Dosyada sanık olarak yargılanan İstanbul jandarma görevlilerinin cinayetin işlendiği sırada olay yerinde olduğu iddiası Bozca’ya yaptırılan teşhisle yöneltildi. Ancak Bozca daha önce verdiği ifadelerde polislerin yönlendirmesiyle görüntülerdeki jandarmaların dosyanın sanıklarına benzediğini söylediğini anlatmıştı. Bozca, savunmasının büyük bir kısmında kendine yöneltilen ‘FETÖ’ suçlamasıyla ilgili konuştu.
Savunmaya Gürlek ayarı
Bozca’dan sonra eski Jandarma Genel Komutanlığı İstihbarat Değerlendirme ve Analiz Merkez Amiri Hamza Celepoğlu savunma yaptı. Mütalaada Celepoğlu’nun Anayasa’yı ihlal, kasten öldürme ve ‘FETÖ’ üyeliği suçlamasıyla cezalandırılması isteniyor.
Savunmasında ‘FETÖ’ suçlamasıyla ilgili beyanlarda bulunan Celepoğlu konuşurken mahkeme başkanı Akın Gürlek savunmayı böldü ve Celepoğlu’nu ‘iddia ve mütalaa dışında konuştuğu’ gerekçesiyle uyardı.
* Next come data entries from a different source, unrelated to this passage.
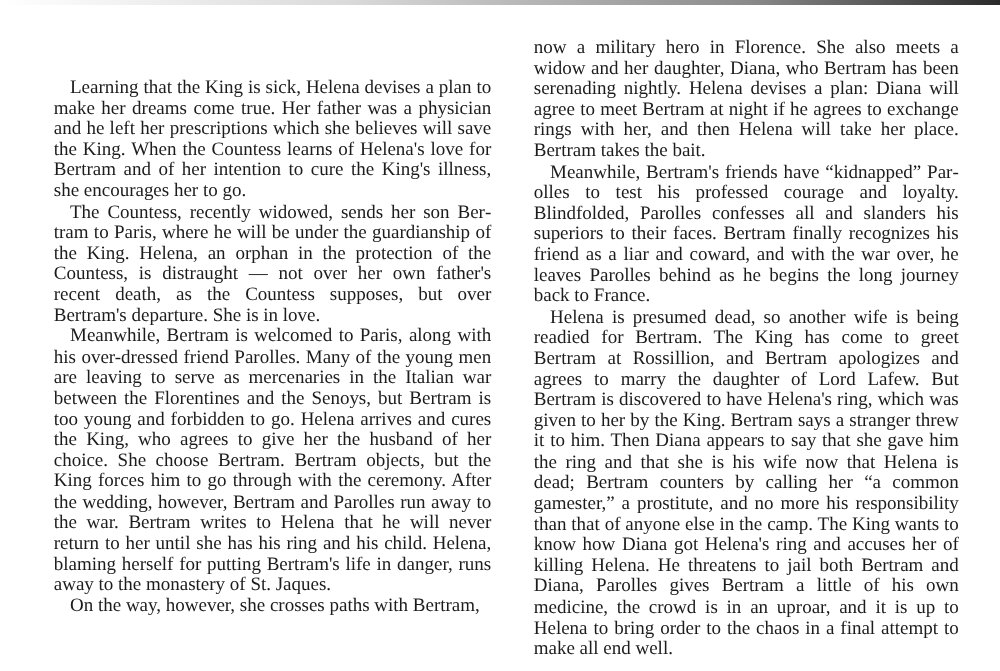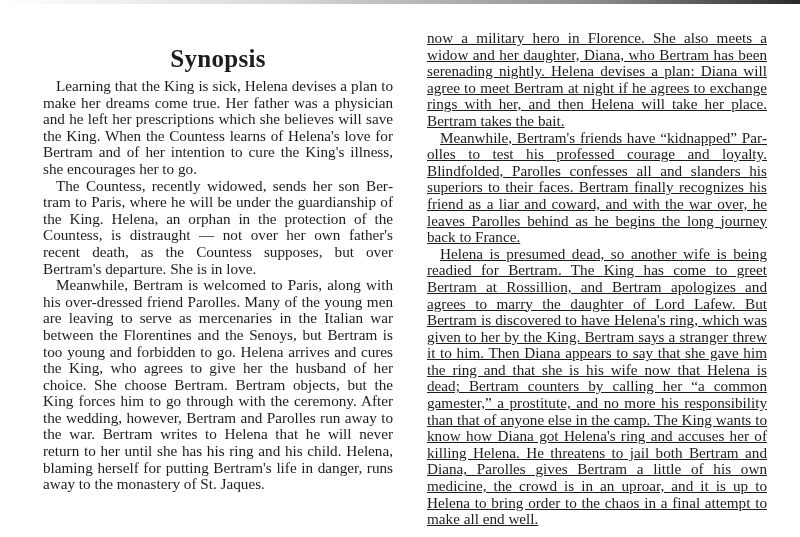"now a military hero in" .col-right { text-decoration: underline -> none }
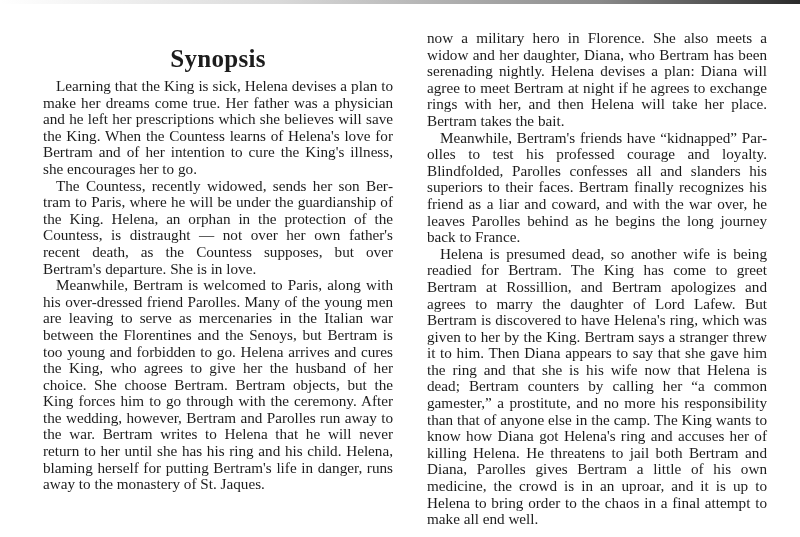"Synopsis" h1.title { html: <h1>Synopsis</h1> -> none }
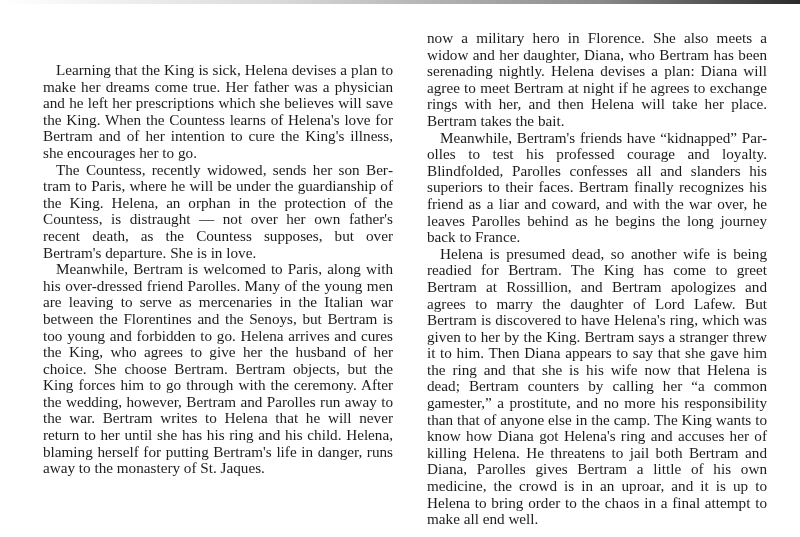"On the way, however, she" p { html: none -> <p>On the way, however, she crosses paths with Bertram,</p> }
Celepoğlu’nun savunmasının bitmesinden sonra avukatı Vural Ergül başkana hitaben, “Siz bizzat bu davada bozma nedeni olacak şeyler yapıyorsunuz” dedi. Gürlek bunun üzerine avukatı da uyardı.
22 Ocak’a ertelendi
Mahkeme başkanı Akın Gürlek de ara kararını açıklayarak duruşmayı 22 Ocak’a erteledi. Bu duruşmada İstihbarat Daire Başkanlığı C Şube Müdürlüğü eski görevlisi Tamer Bülent Demirel, Trabzon Jandarma İstihbarat görevlileri Veysal Şahin, Volkan Şahin, Samsun Emniyet görevlileri Yakup Kurtaran ve Yüksel Avan, İstanbul Jandarma İstihbarat görevlisi Yavuz Karakaya, İstihbarat Daire Başkanlığı görevlileri Osman Gülbel ve Hamdi Egbatan ile Trabzon istihbarat polisi Özkan Mumcu esas hakkındaki savunmasını yapacak.